# MAC Trip 2009 Palette swatches



## MrsMay (Apr 22, 2009)

I dont think we have a swatch thread yet for the 2009 Trip palettes so I thought I would start a new one.

Mods - if I have missed the thread please merge my post!

Here's some pics of the original Elite e/s which is featured in the 4 Bronze eye/cheek palette:

















I think I have Agate e/s in my palettes too so I will swatch that tomorrow.

Swatches are on NW15-20 skin.


----------



## MrsMay (Apr 23, 2009)

and here are the Agate e/s swatches.  Unfortunately they didnt turn out anywhere near as good as the other ones but they are better than nothing I guess!





With flash, left side no base, right side over UDPP





No flash, left side no base, right side over UDPP

You cant really see the sparkles in these pics, but they are gorgeous - this is one of the very pigmented "good" lustres


----------



## MrsMay (May 2, 2009)

well my sister came back from the US & Canada today and she brought back three of the five palettes I wanted 
	

	
	
		
		

		
		
	


	




Here they are together:




Cool Eyes, Warm Eyes, Bronze eye & cheek

and this is what they look like closed:





Pics of the cool palette:



















Prismique, Springtime Skipper, Waternymph, Knight Divine, Flashtrack





Prismique, Springtime Skipper, Waternymph, Knight Divine, Flashtrack

Warm Palette:



















Whistle, Da Bling, Leisuretime, Cassette, Parfait Amour





Whistle, Da Bling, Leisuretime, Cassette, Parfait Amour

Bronze eye & cheek palette:



















Magic Dust e/s, Elite e/s, Smut e/s, Eversun BPB





Magic Dust e/s, Elite e/s, Smut e/s, Eversun BPB

Edit: all swatches done on inside of arm, NW15-20 skin without base/primer


----------



## nunu (May 25, 2009)

4 Bronze Eye and Cheek:
Left to right:
Eversun Beauty Powder Blush, Magic Dust Eyeshadow(F),  Elite (VP) and Smut(V).

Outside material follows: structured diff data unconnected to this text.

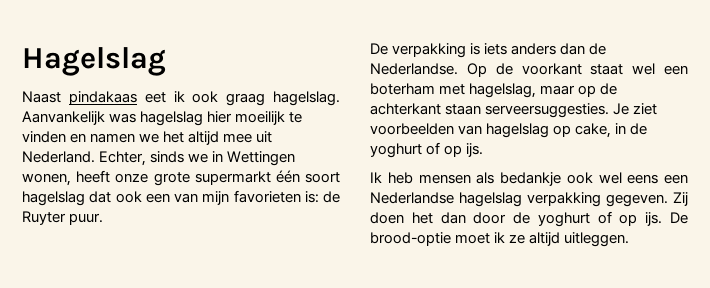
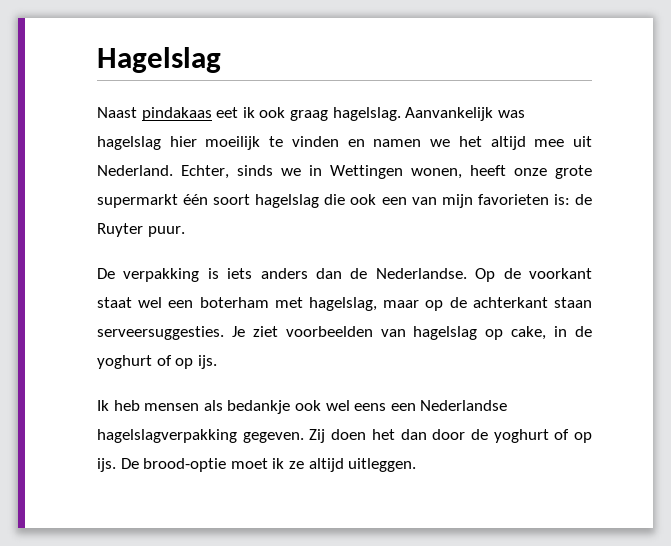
- Echter, sinds we in Wettingen wonen, heeft onze grote supermarkt één soort hagelslag dat ook een van mijn favorieten is: de Ruyter puur.
+ Echter, sinds we in Wettingen wonen, heeft onze grote supermarkt één soort hagelslag die ook een van mijn favorieten is: de Ruyter puur.
- Ik heb mensen als bedankje ook wel eens een Nederlandse hagelslag verpakking gegeven.
+ Ik heb mensen als bedankje ook wel eens een Nederlandse hagelslagverpakking gegeven.

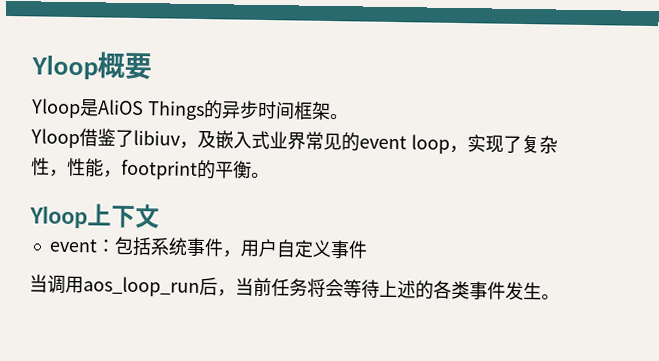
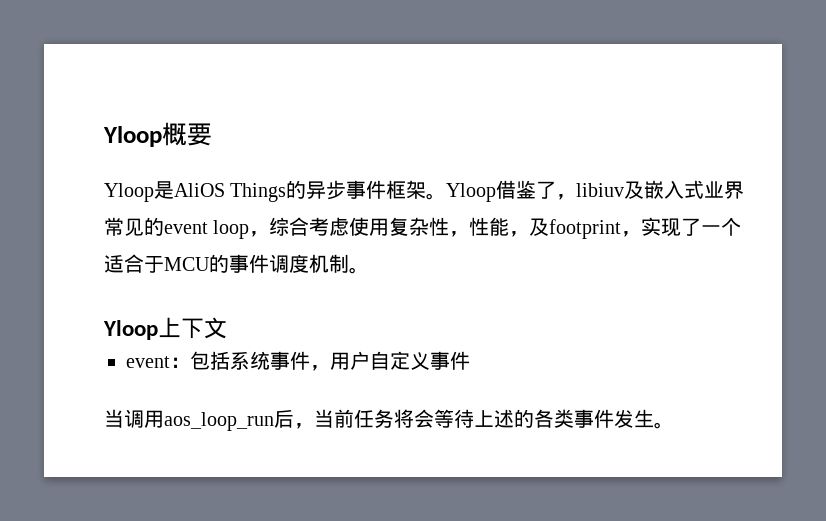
- Yloop是AliOS Things的异步时间框架。
- Yloop借鉴了libiuv，及嵌入式业界常见的event loop，实现了复杂性，性能，footprint的平衡。
+ Yloop是AliOS Things的异步事件框架。Yloop借鉴了，libiuv及嵌入式业界常见的event loop，综合考虑使用复杂性，性能，及footprint，实现了一个适合于MCU的事件调度机制。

Skin swatch. Left to right:
Eversun BPB, Smut, Elite and Magic Dust.





4 Neutral Eye and Cheek:
Shy Beauty BPB, Sunday Best (F), Girlie (S) and Agate (L)











Skin swatch: Left to right
Shy Beauty BPB, Agate, Girly and Sunday Best.


----------



## fets (Jun 16, 2009)

4 classic eye & cheek
From Left to Right:
Sweetness Beauty Powder Blush, Lightfully (S), Idol Eyes (L), Print (S)


----------